■ **Aim of the exercise**
Retype the lines of the listing below exactly, but only those from the one containing "background:#f0f0f0;" through the last line; pictures stay out.
----- Data in this exercise
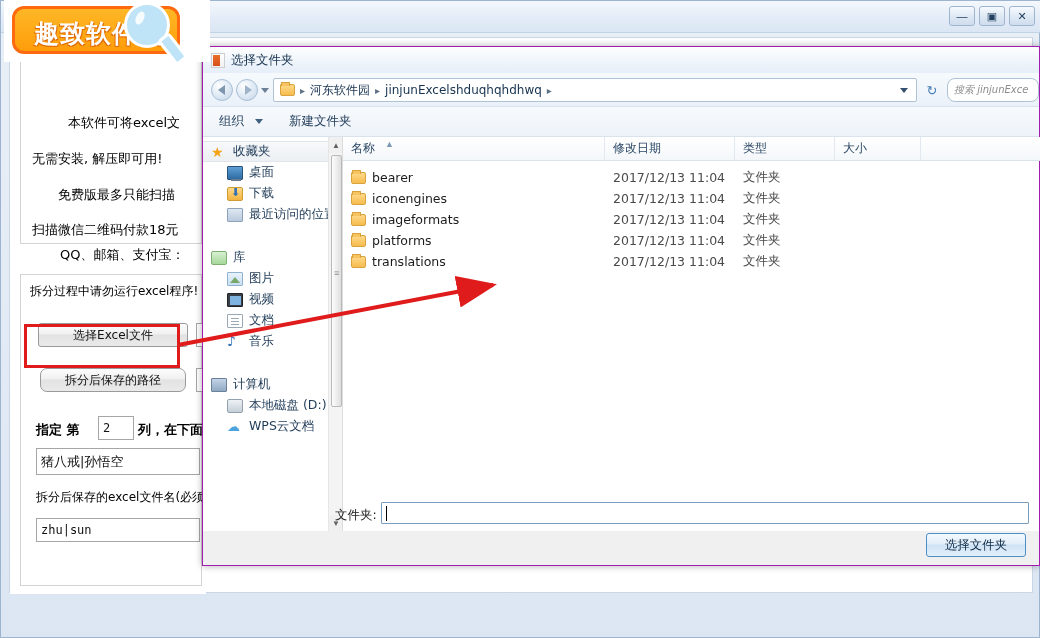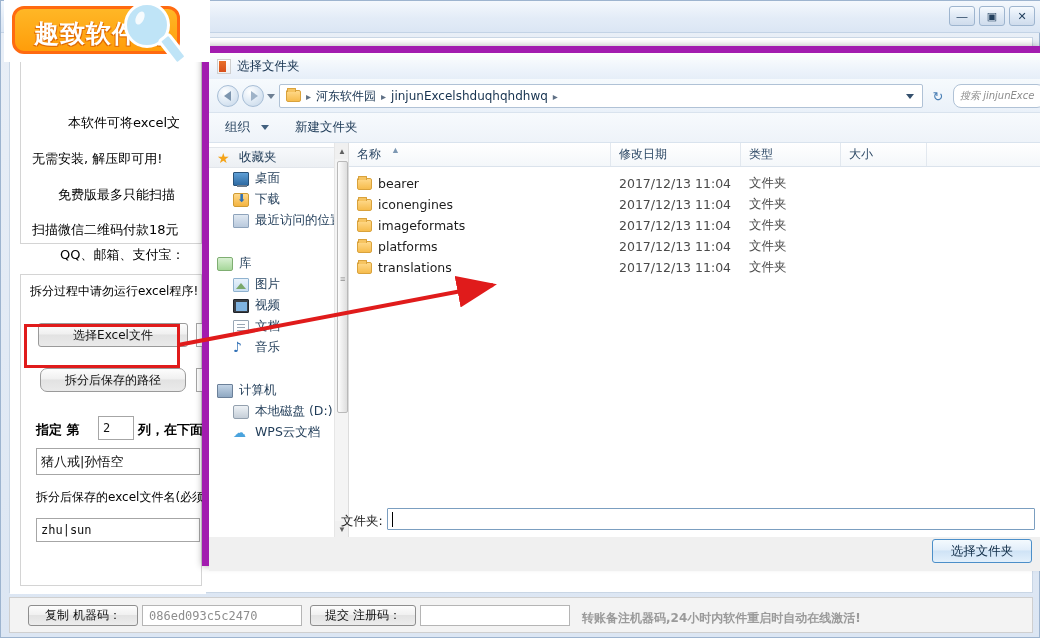--- a/index.html
+++ b/index.html
@@ -119,7 +119,7 @@
   #dialog{
     position:absolute; left:202px; top:46px; width:838px; height:520px;
     background:#f0f0f0;
-    border:7px solid #a21caf;
+    border:1px solid #a21caf;
     box-shadow:0 0 7px rgba(0,0,0,.32);
     z-index:30;
   }

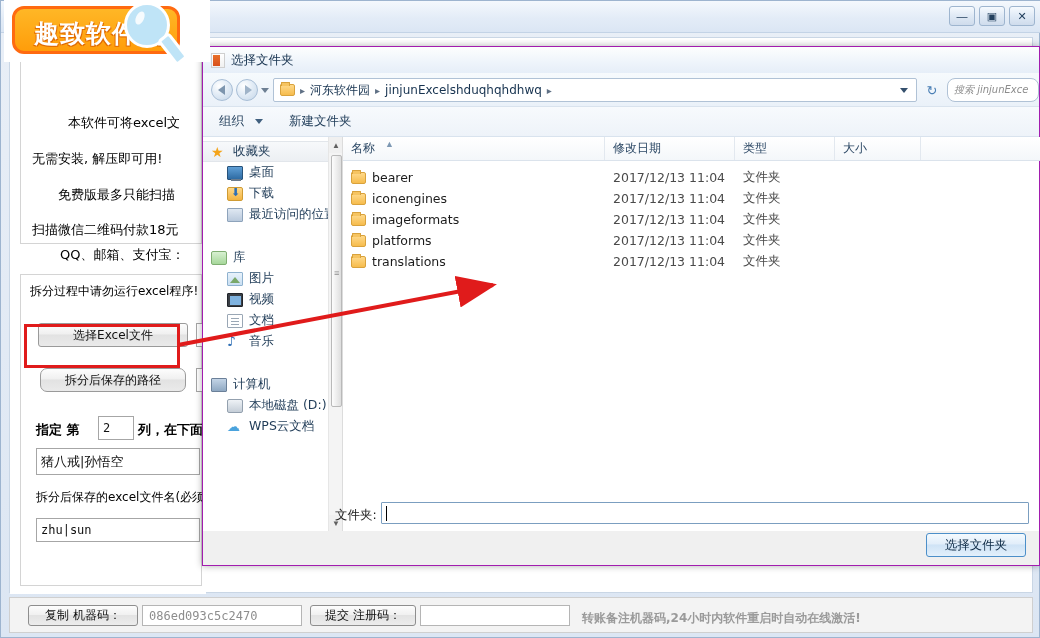--- a/index.html
+++ b/index.html
@@ -371,13 +371,6 @@
     </div>
   </div>
 
-  <div id="app-bottom">
-    <div class="bb-btn" style="left:18px; width:110px;">复制 机器码：</div>
-    <div class="bb-input" style="left:132px; width:160px;">086ed093c5c2470</div>
-    <div class="bb-btn" style="left:300px; width:106px;">提交 注册码：</div>
-    <div class="bb-input" style="left:410px; width:150px; color:#111;"></div>
-    <div id="bottom-hint">转账备注机器码,24小时内软件重启时自动在线激活!</div>
-  </div>
 </div>
 
 <div id="watermark">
----------
■ **Result**
     background:#f0f0f0;
-    border:7px solid #a21caf;
+    border:1px solid #a21caf;
     box-shadow:0 0 7px rgba(0,0,0,.32);
     z-index:30;
   }

--- a/index.html
+++ b/index.html
@@ -371,13 +371,6 @@
     </div>
   </div>
 
-  <div id="app-bottom">
-    <div class="bb-btn" style="left:18px; width:110px;">复制 机器码：</div>
-    <div class="bb-input" style="left:132px; width:160px;">086ed093c5c2470</div>
-    <div class="bb-btn" style="left:300px; width:106px;">提交 注册码：</div>
-    <div class="bb-input" style="left:410px; width:150px; color:#111;"></div>
-    <div id="bottom-hint">转账备注机器码,24小时内软件重启时自动在线激活!</div>
-  </div>
 </div>
 
 <div id="watermark">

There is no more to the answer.